One common ant species, Formica fusca, found throughout Europe, can be trained to detect the scent of breast cancer in urine. In a study by the University Sorbonne Paris Nord in France, the ants were taught to distinguish between the scent of urine from mice carrying human breast cancer tumors and that of healthy mice. The ants learned to seek out the cancer scent through a process called operant conditioning, where they were given a sugar reward near the cancer sample. The ants spent 20% more time with the cancerous samples.
Dogs are well-known for their cancer-detecting abilities, but did you know they can also detect infectious diseases in humans and animals, including malaria and chronic wasting disease in deer? Dogs have even been trained to screen people for COVID-19 in some schools in California and Massachusetts and at Miami Heat basketball games. In an ovarian cancer study, different dogs responded to different fragments of odors, suggesting they could detect more than one scent.
African giant pouched rats detect explosives and tuberculosis through a bouquet of odors specific to Mycobacterium tuberculosis, the bacterium that causes tuberculosis. These rats can screen over 100 patient samples in about 20 minutes, which would take a human researcher four days to accomplish. Since their inception, the rats have detected more than 23,000 cases missed by local health clinics, increasing case detection by around 50%.

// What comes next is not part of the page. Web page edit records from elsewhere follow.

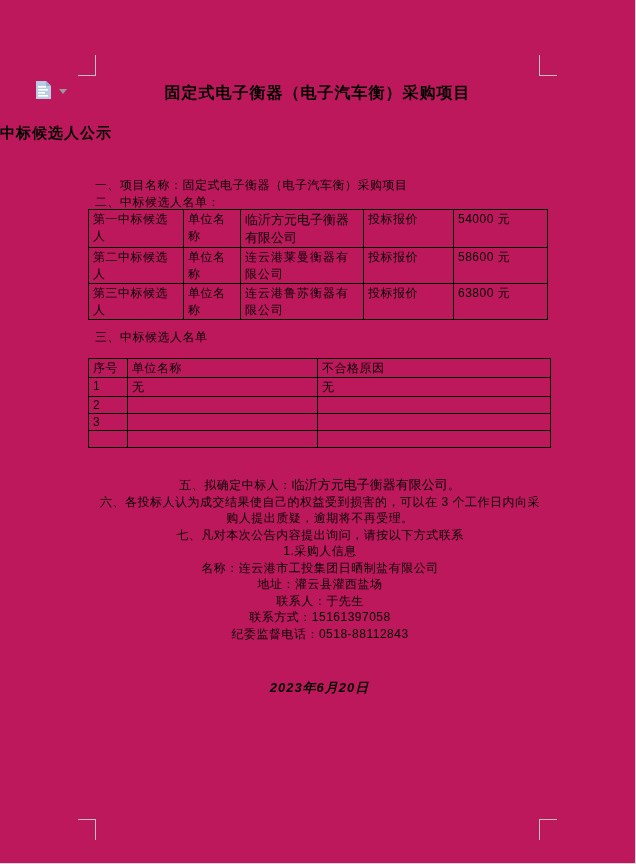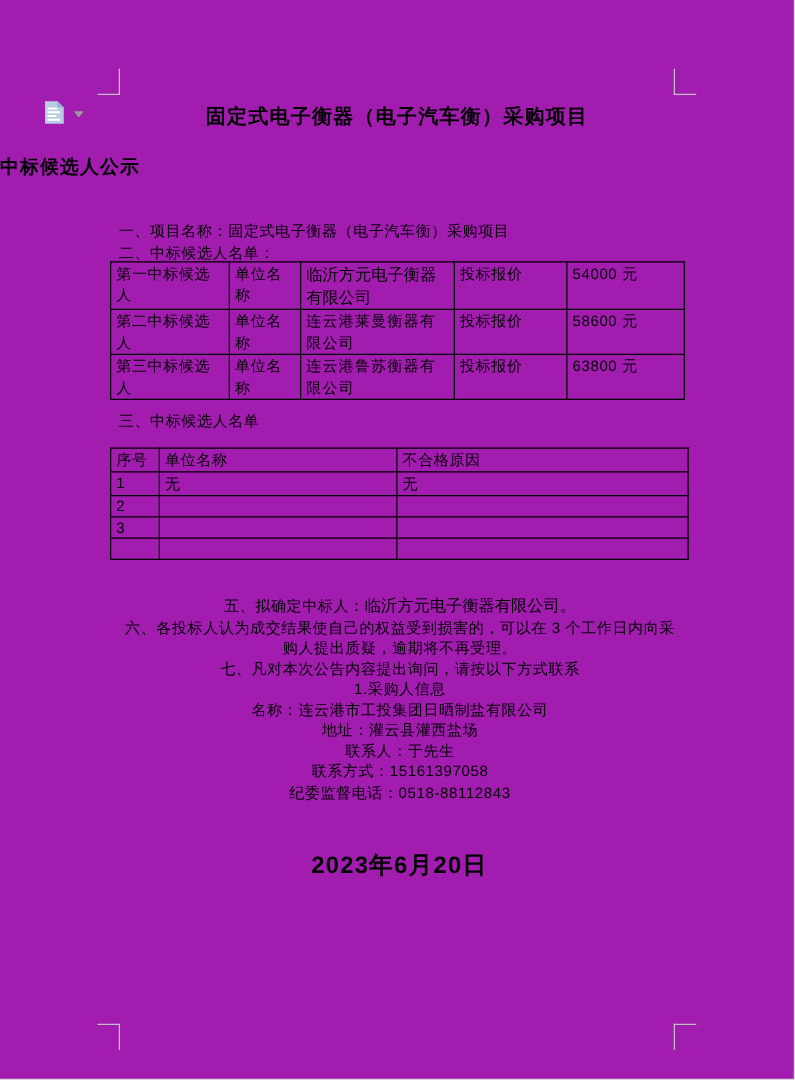--- a/index.html
+++ b/index.html
@@ -6,7 +6,7 @@
   .page{
     position:relative;
     width:636px;height:864px;
-    background:#a21caf;
+    background:#be185d;
     box-sizing:border-box;
     border-right:1px solid #d9d9d9;
     border-bottom:1px solid #d9d9d9;

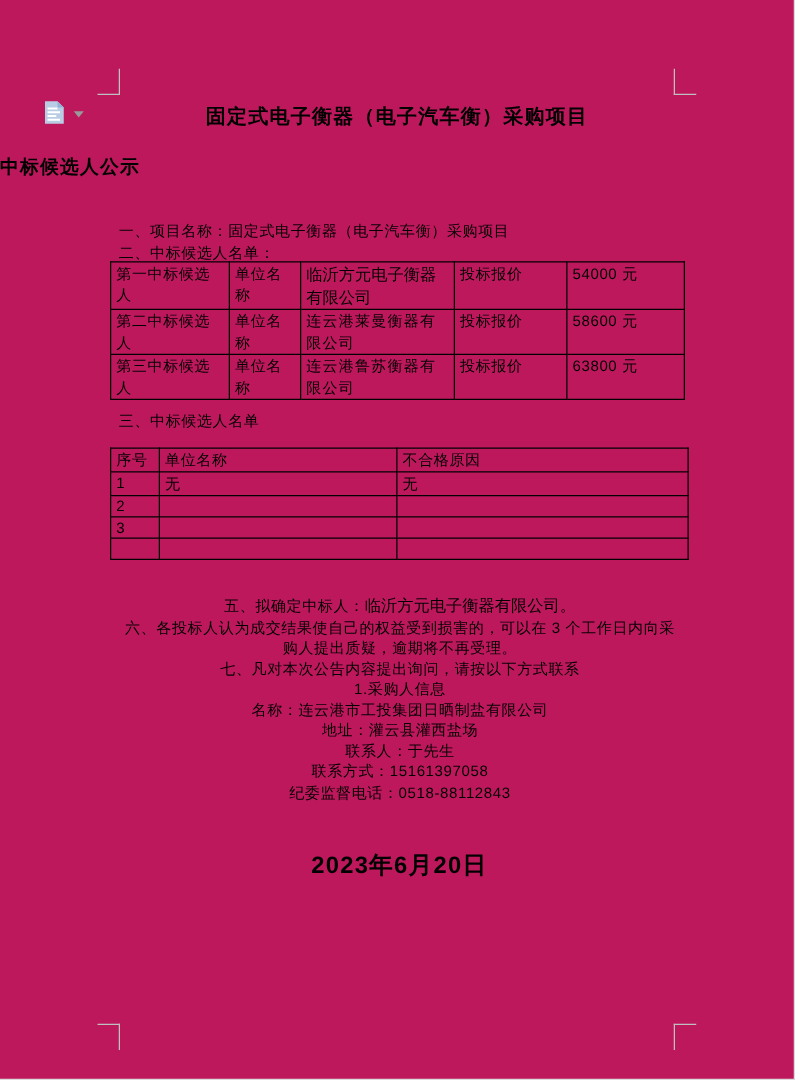--- a/index.html
+++ b/index.html
@@ -51,7 +51,7 @@
   .winner-company{font-size:13px;letter-spacing:0;}
 
   .doc-date{position:absolute;left:4px;right:0;top:679px;text-align:center;
-    font-size:19px;font-weight:bold;letter-spacing:1px;}
+    font-size:13px;font-weight:bold;letter-spacing:1px;font-style:italic;}
 </style>
 </head>
 <body>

Honeybees are exquisitely sensitive to scents and have been shown to be good at scenting out SARS-CoV-2, the virus that causes COVID-19. Researchers with the Wageningen Bioveterinary Research laboratory in the Netherlands trained local bees to identify scents from various samples and rewarded them with a sugary treat when they responded to COVID-positive materials. They were able to perform this action without reward over time and could check a test in just seconds.
Finally, even worms have cancer-detecting abilities. Caenorhabditis elegans, a worm-like creature approximately the size of a grain of sand grain, can detect pancreatic and breast cancer cells. In some circumstances, the worms move toward samples with cancer cells and avoid the healthy ones.
These animals detect diseases by perceiving volatile organic compounds (VOCs) in exhaled breath, sweat, urine, and blood. Diseases can change the VOCs we emit, resulting in a different odor. However, what exact chemicals the animals are smelling is unknown.
It’s clear that these animals have incredible abilities that could be harnessed to improve human and animal health. They are also relatively inexpensive and easy to maintain, making them excellent candidates for disease detection work.
So, next time you encounter ants in your kitchen, remember their extraordinary powers of perception. These animals are not just a nuisance but valuable allies in the fight against human disease. We can support this work by donating to charities like Medical Detection Dogs or APOPO, which train dogs and rats, respectively, to detect diseases.
Let’s harness the power of these incredible animals and continue to explore their potential in disease detection.